- _How to complete this task_: Write out exactly the lines running from the line that includes "- fix dep version try2" to the end of the data, both ends included, and nothing besides.

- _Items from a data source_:

== Segment start ==

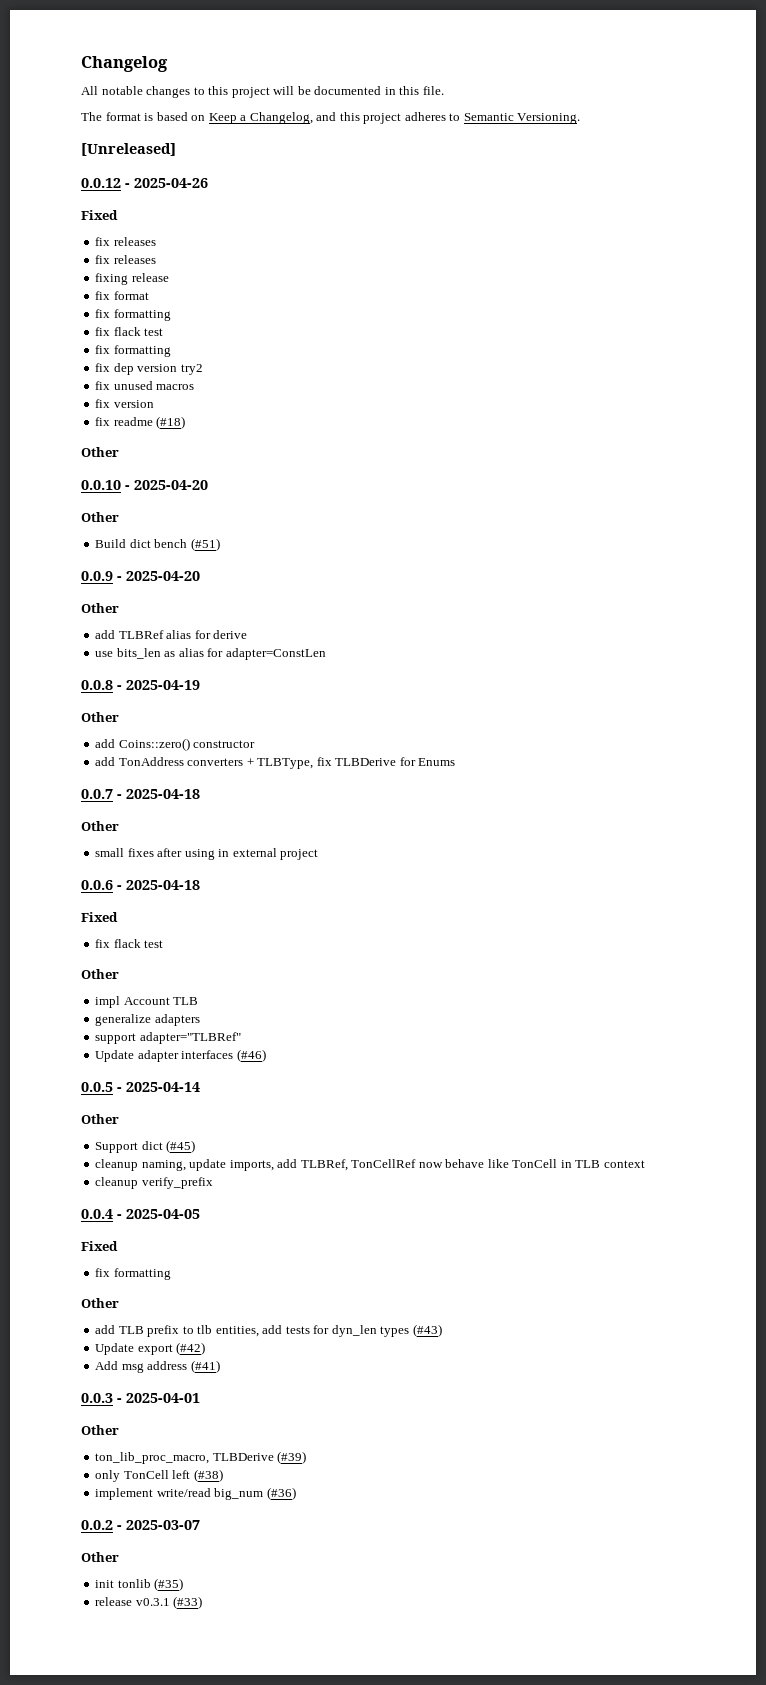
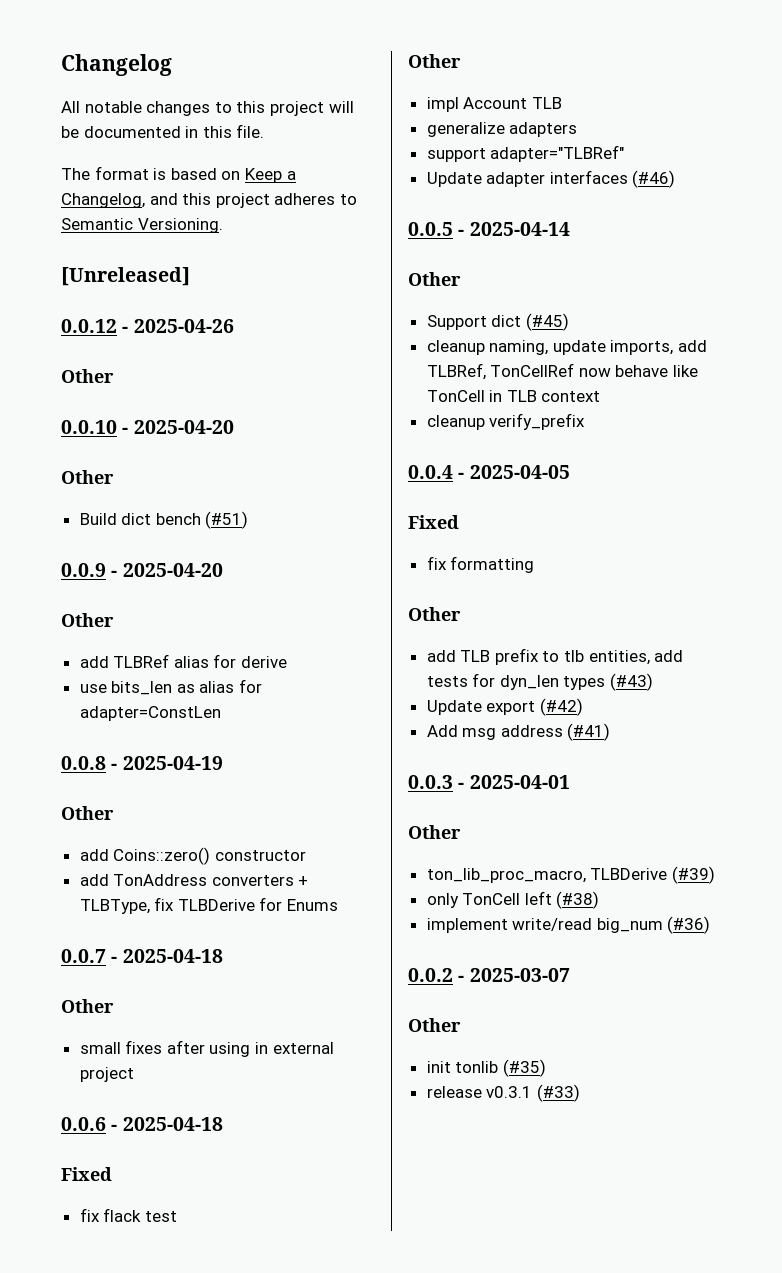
  0.0.12 - 2025-04-26
- Fixed
- fix releases
- fix releases
- fixing release
- fix format
- fix formatting
- fix flack test
- fix formatting
- fix dep version try2
- fix unused macros
- fix version
- fix readme (#18)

== Segment end ==

- _Output of the exercise_:
- fix dep version try2
- fix unused macros
- fix version
- fix readme (#18)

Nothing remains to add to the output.